[Extracted records]

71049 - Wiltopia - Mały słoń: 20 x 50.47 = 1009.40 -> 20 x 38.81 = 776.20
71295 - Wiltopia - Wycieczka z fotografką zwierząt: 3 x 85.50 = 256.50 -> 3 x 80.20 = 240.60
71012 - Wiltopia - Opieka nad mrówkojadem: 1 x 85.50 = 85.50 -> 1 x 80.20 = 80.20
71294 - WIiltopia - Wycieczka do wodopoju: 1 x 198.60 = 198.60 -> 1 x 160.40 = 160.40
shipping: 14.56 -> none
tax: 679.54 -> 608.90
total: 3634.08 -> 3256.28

[/Extracted records]
[Extracted records]

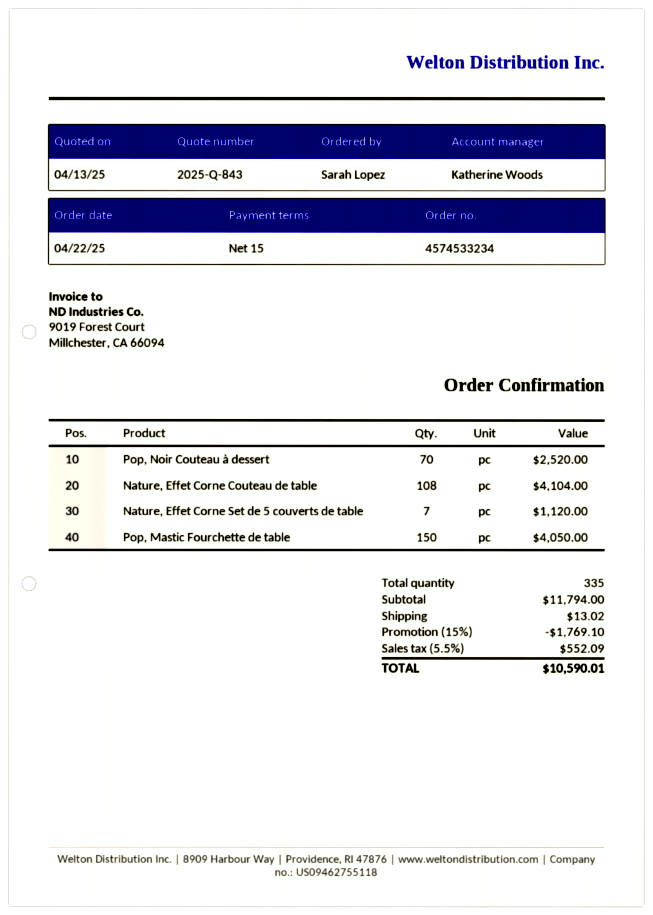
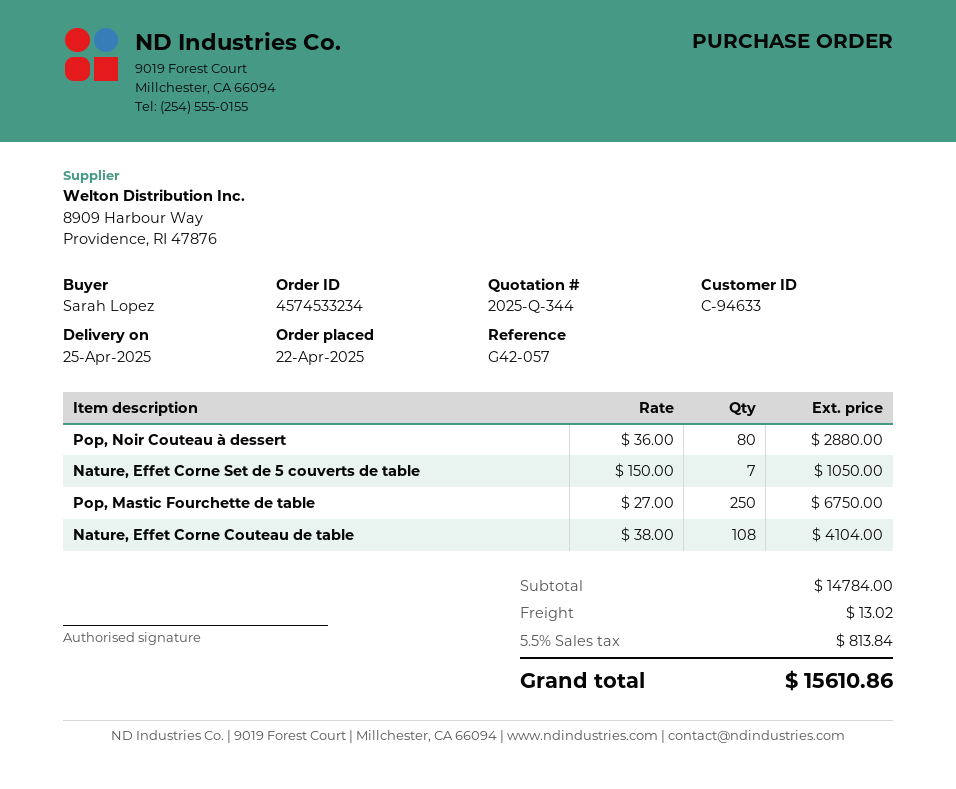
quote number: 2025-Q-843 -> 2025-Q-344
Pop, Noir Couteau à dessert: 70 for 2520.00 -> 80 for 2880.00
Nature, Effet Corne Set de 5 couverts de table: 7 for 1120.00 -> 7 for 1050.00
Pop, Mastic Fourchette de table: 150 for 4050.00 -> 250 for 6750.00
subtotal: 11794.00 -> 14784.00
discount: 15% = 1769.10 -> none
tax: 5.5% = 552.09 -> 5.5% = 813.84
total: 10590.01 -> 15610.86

[/Extracted records]

_Exercise prompt_
Could you restate, word for word, the lines above from the one with "Nature, Effet Corne" to the one with "total: 10590.01 -> 15610.86", both included?

_Expected output_
Nature, Effet Corne Set de 5 couverts de table: 7 for 1120.00 -> 7 for 1050.00
Pop, Mastic Fourchette de table: 150 for 4050.00 -> 250 for 6750.00
subtotal: 11794.00 -> 14784.00
discount: 15% = 1769.10 -> none
tax: 5.5% = 552.09 -> 5.5% = 813.84
total: 10590.01 -> 15610.86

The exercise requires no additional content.